Zo is het, dat Wij, de Raad van State gehoord, en met gemeen overleg der Staten-Generaal, hebben goedgevonden en verstaan, gelijk Wij goedvinden en verstaan bij deze:

Artikel 1

  • 1 De bezoldiging van ministers wordt bepaald op € 14.760,00 per maand. De bezoldiging van staatssecretarissen wordt bepaald op € 13.787,12 per maand.

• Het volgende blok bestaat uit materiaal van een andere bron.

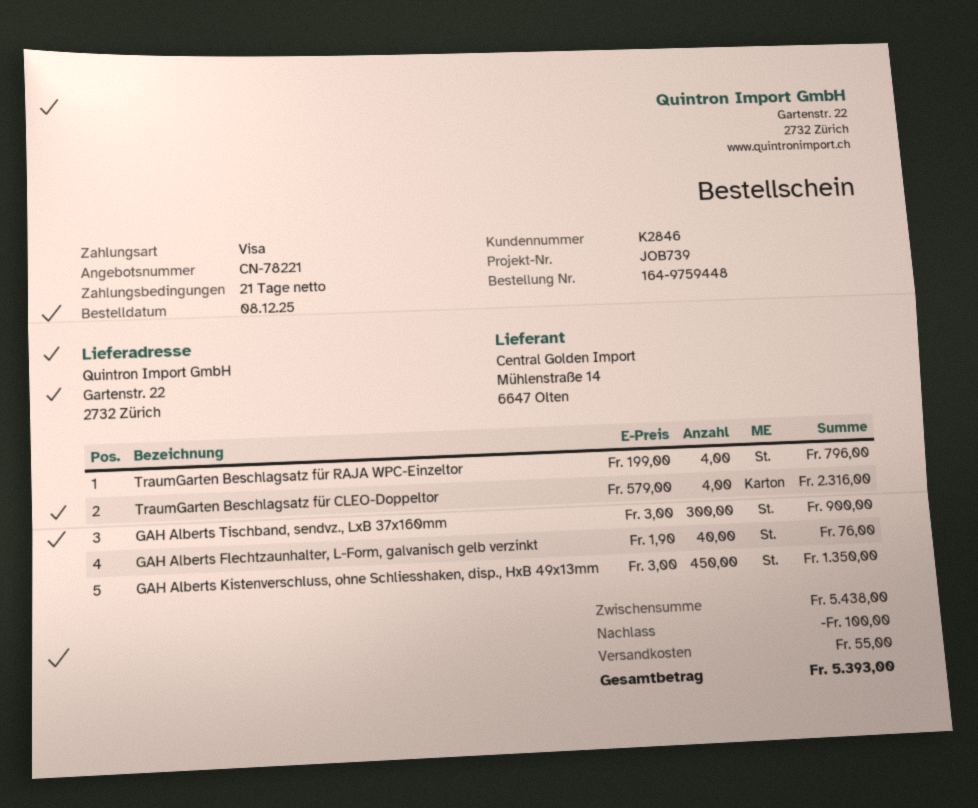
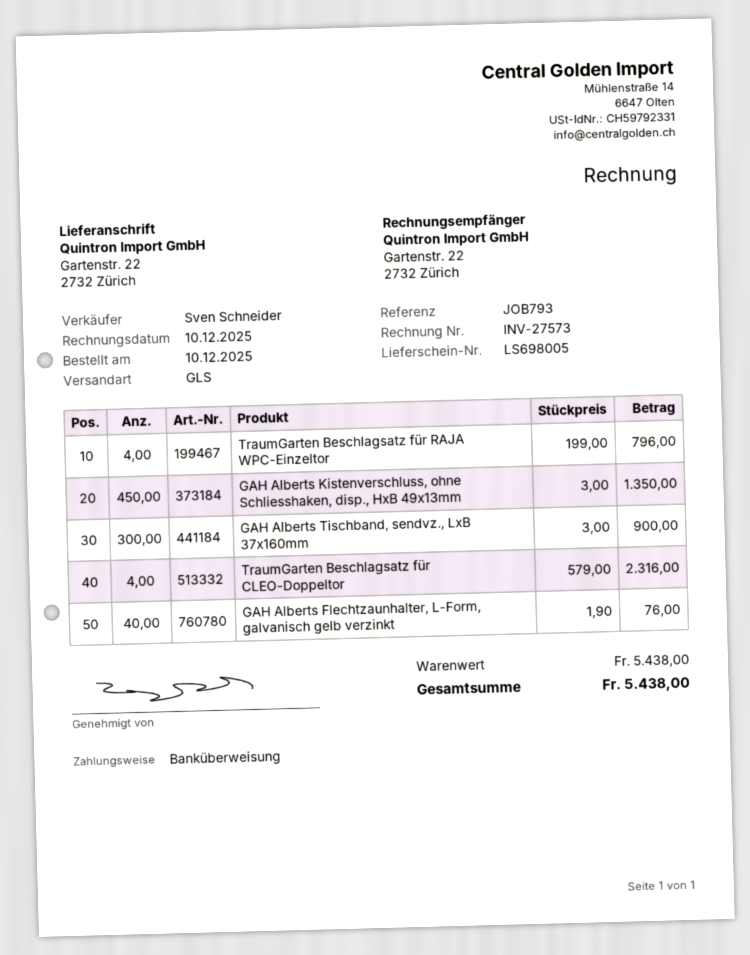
order date: 2025-12-08 -> 2025-12-10
reference: JOB739 -> JOB793
payment method: Visa -> bank transfer
discount: 100.00 -> none
shipping: 55.00 -> none
total: 5393.00 -> 5438.00

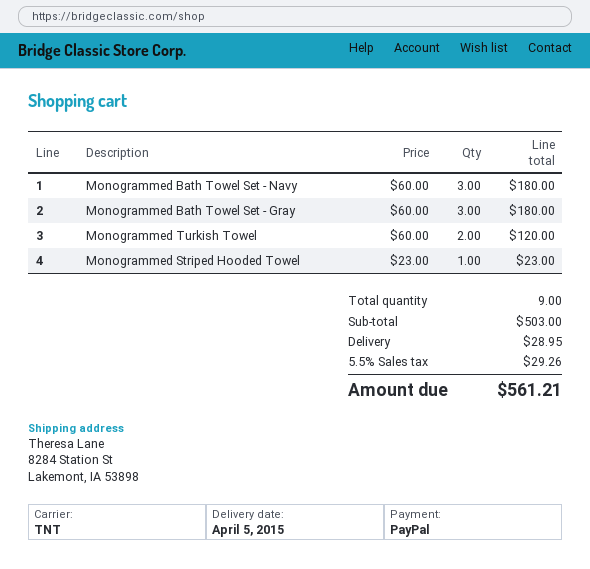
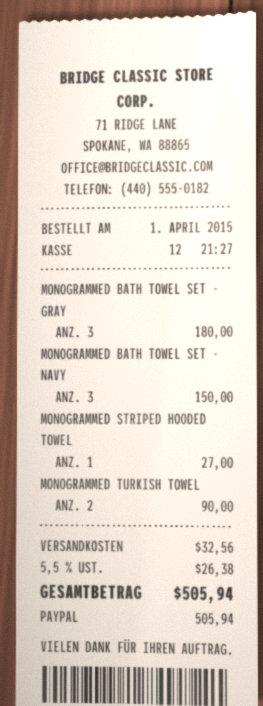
Monogrammed Bath Towel Set - Navy: 3 for 180.00 -> 3 for 150.00
Monogrammed Turkish Towel: 2 for 120.00 -> 2 for 90.00
Monogrammed Striped Hooded Towel: 1 for 23.00 -> 1 for 27.00
shipping: 28.95 -> 32.56
tax: 5.5% = 29.26 -> 5.5% = 26.38
total: 561.21 -> 505.94

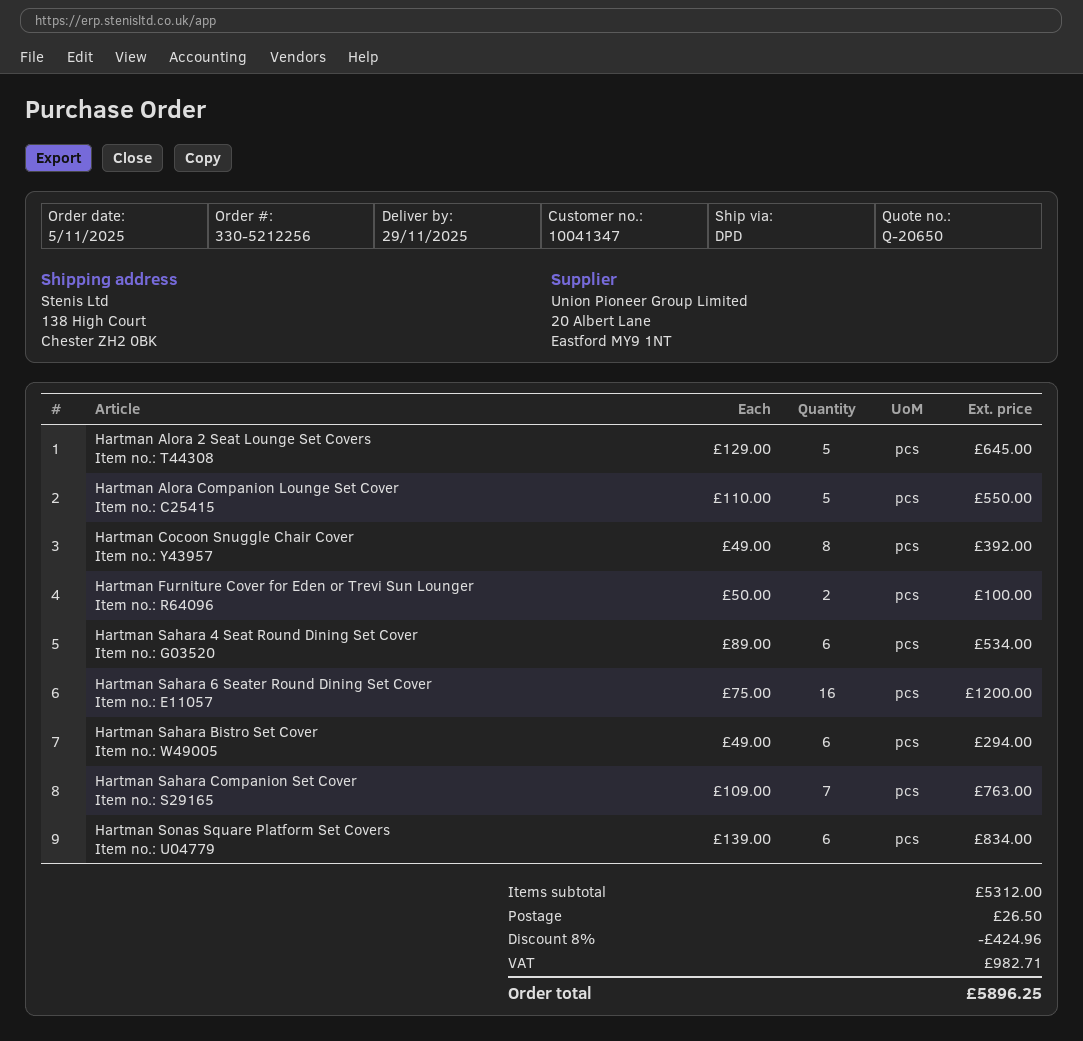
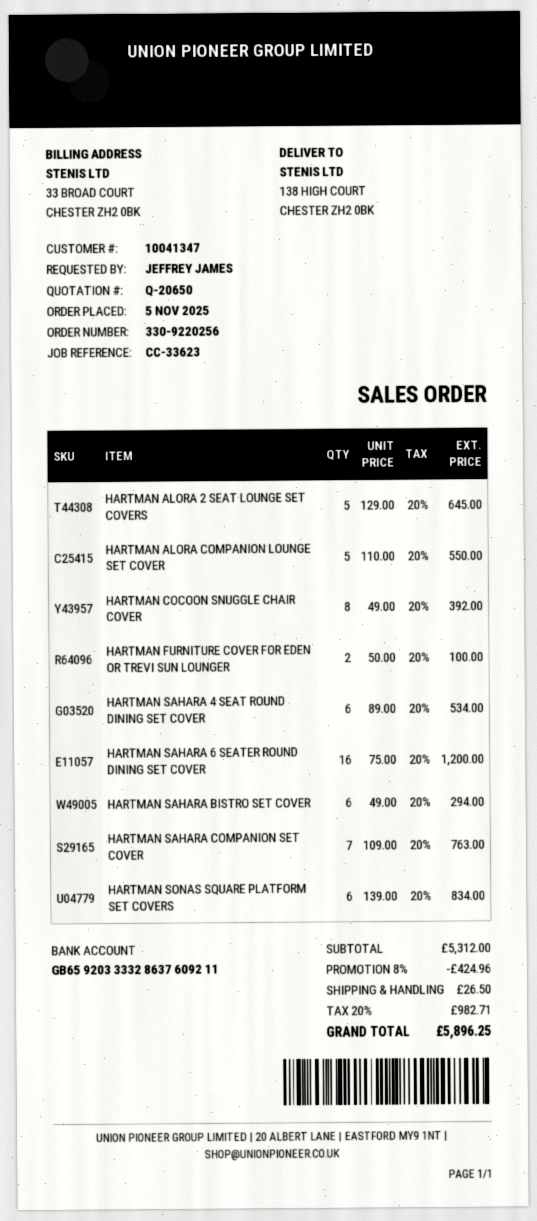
order number: 330-5212256 -> 330-9220256

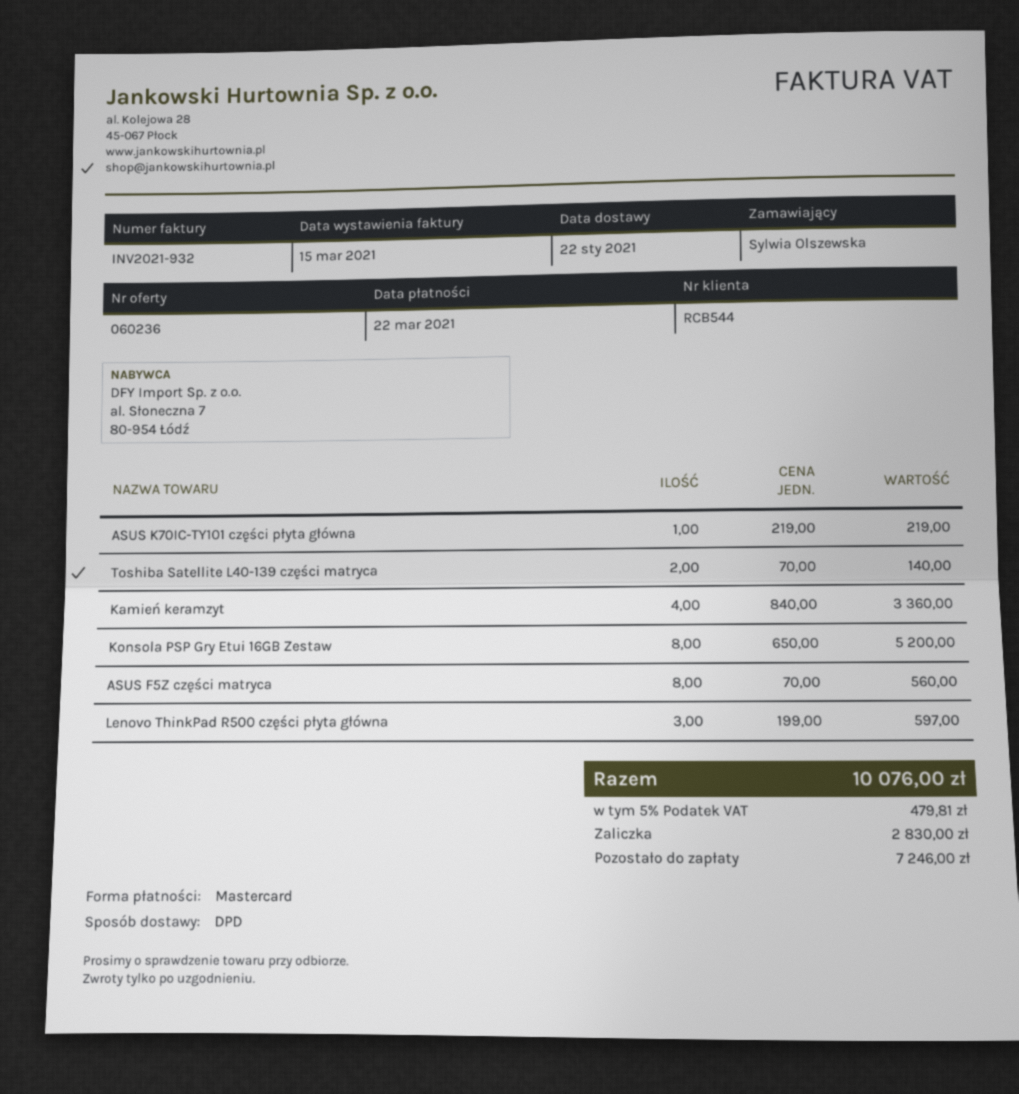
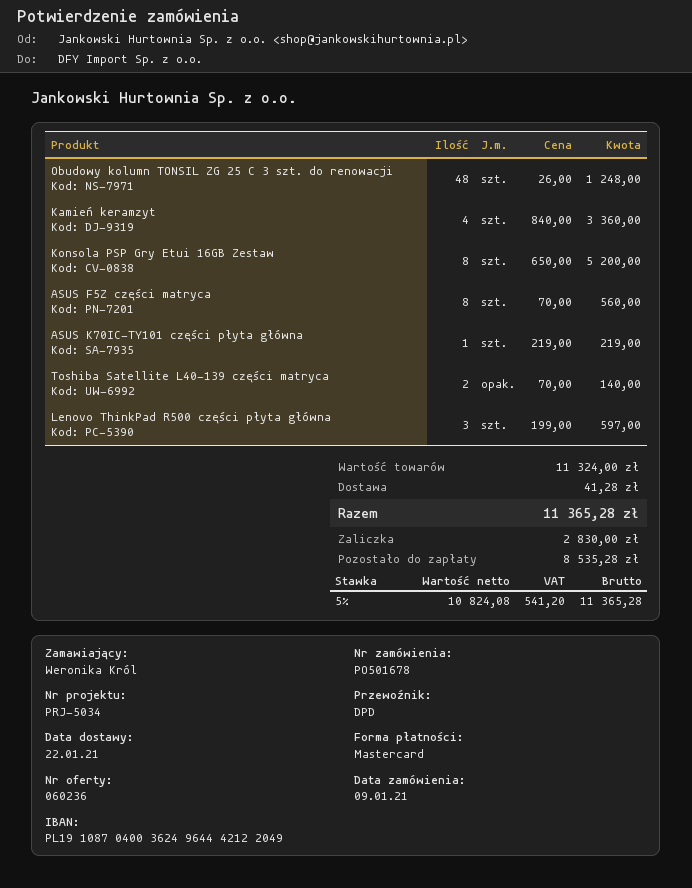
ordered by: Sylwia Olszewska -> Weronika Król
Obudowy kolumn TONSIL ZG 25 C 3 szt. do renowacji: none -> 48 x 26.00 = 1248.00
shipping: none -> 41.28
tax: 5% = 479.81 -> 5% = 541.20
total: 10076.00 -> 11365.28
balance: 7246.00 -> 8535.28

  • 2 Indien voor de ambtenaren die op grond van een arbeidsovereenkomst met de Staat werkzaam zijn bij het Ministerie van Binnenlandse Zaken en Koninkrijksrelaties in een collectieve arbeidsovereenkomst een wijziging van het loon is overeengekomen en daarbij is bepaald dat die wijziging een algemeen karakter draagt, wordt bij ministeriële regeling met ingang van de datum, waarop die wijziging ingaat, de bezoldiging van ministers en staatssecretarissen dienovereenkomstig gewijzigd, onder nadere vaststelling, voor zoveel nodig, van de in het eerste lid genoemde bedragen.

  • 3 Indien voor de ambtenaren, bedoeld in het tweede lid, in een collectieve arbeidsovereenkomst een eenmalige uitkering is overeengekomen, ontvangen ministers en staatssecretarissen deze op gelijke voet.

Artikel 2

  • 1 Boven en behalve de bezoldiging, bedoeld in artikel 1, ontvangen ministers en staatssecretarissen een eindejaarsuitkering van 8,3 procent van de bezoldiging en een vakantie-uitkering van 8 procent van de bezoldiging.

  • 2 Bij algemene maatregel van bestuur worden regels gesteld ten aanzien van:

    • a. de voorzieningen die aan de ministers en staatssecretarissen ter beschikking worden gesteld en noodzakelijk zijn voor de vervulling van hun ambt;

    • b. een vaste vergoeding voor de kosten van voorzieningen die voor eigen rekening van de ministers en staatssecretarissen komen en door hen mede worden aangewend ten behoeve van de vervulling van hun ambt.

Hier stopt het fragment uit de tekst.